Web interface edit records

Start of Block

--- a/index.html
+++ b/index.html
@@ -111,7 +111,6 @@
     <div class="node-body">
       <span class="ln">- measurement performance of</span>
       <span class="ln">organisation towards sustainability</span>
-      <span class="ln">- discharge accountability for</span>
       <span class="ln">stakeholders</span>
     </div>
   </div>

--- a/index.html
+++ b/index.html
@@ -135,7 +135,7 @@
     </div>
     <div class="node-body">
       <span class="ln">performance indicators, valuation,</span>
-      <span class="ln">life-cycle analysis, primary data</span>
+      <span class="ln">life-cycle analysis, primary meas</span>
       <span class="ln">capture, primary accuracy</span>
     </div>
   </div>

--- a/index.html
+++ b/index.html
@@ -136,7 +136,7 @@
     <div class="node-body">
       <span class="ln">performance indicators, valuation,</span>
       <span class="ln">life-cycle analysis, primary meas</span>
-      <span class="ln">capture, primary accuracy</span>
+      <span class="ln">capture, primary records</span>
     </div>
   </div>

End of Block
Start of Block

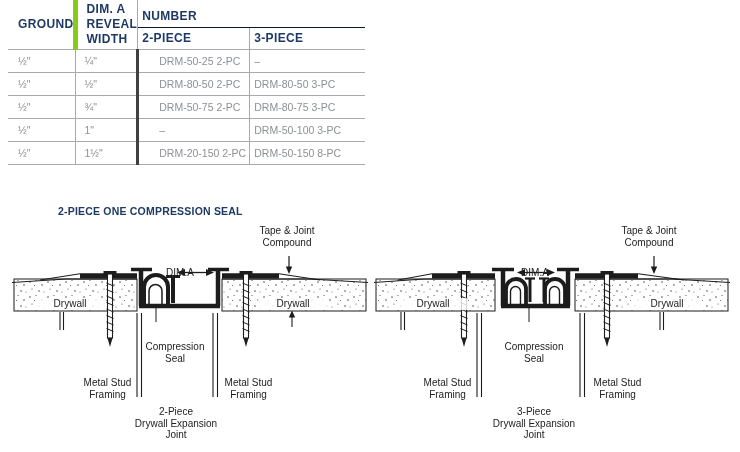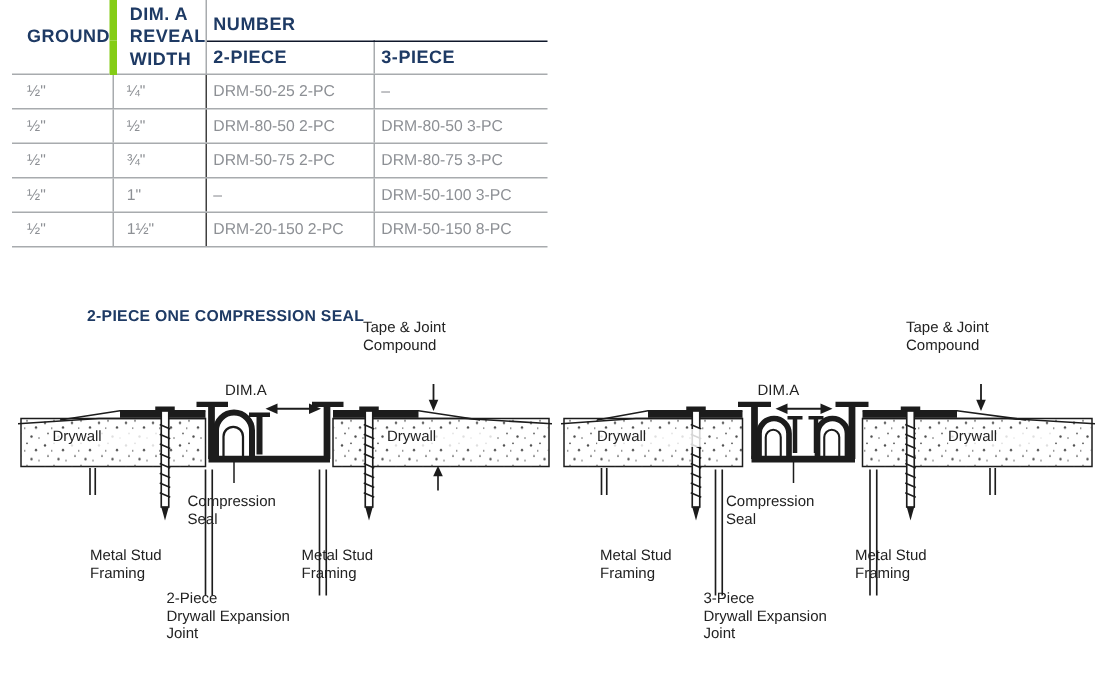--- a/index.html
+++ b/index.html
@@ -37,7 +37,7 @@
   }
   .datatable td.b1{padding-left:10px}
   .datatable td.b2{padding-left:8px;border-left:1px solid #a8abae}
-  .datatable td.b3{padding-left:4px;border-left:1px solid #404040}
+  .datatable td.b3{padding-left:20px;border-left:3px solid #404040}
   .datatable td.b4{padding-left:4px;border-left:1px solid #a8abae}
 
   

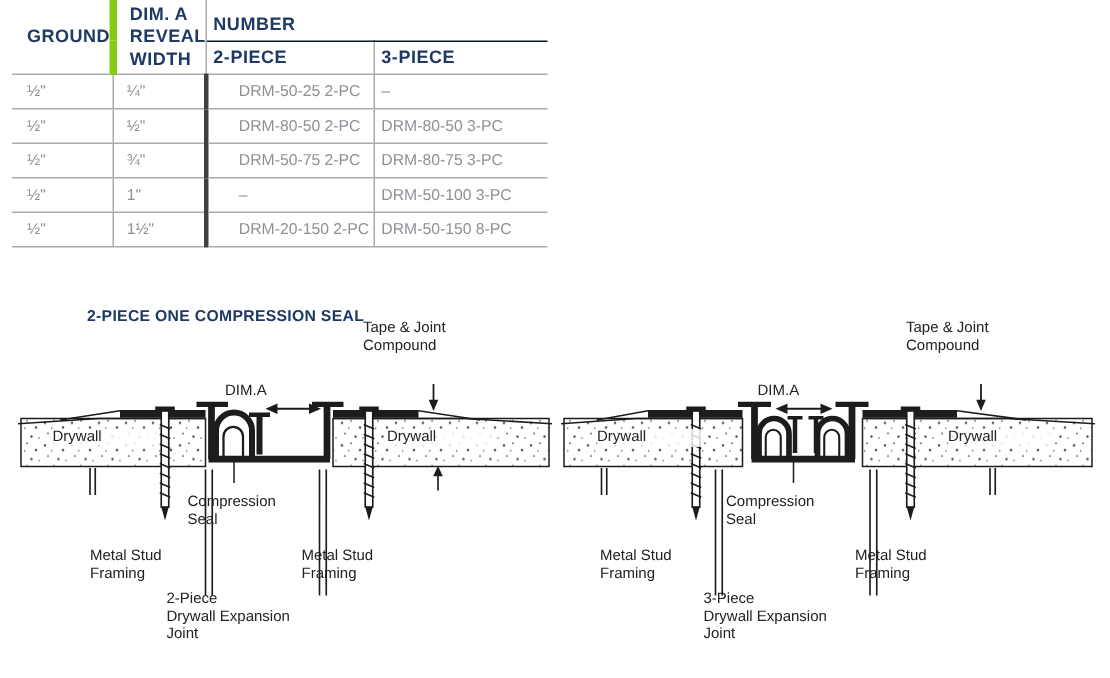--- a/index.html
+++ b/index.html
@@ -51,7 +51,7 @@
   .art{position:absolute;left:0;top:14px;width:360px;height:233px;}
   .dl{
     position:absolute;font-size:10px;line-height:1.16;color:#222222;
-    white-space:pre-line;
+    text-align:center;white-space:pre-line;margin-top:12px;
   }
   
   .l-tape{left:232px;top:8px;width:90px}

End of Block

Aim of the exercise
The answer must be a single number: how many lines above contain "left".

Your response
7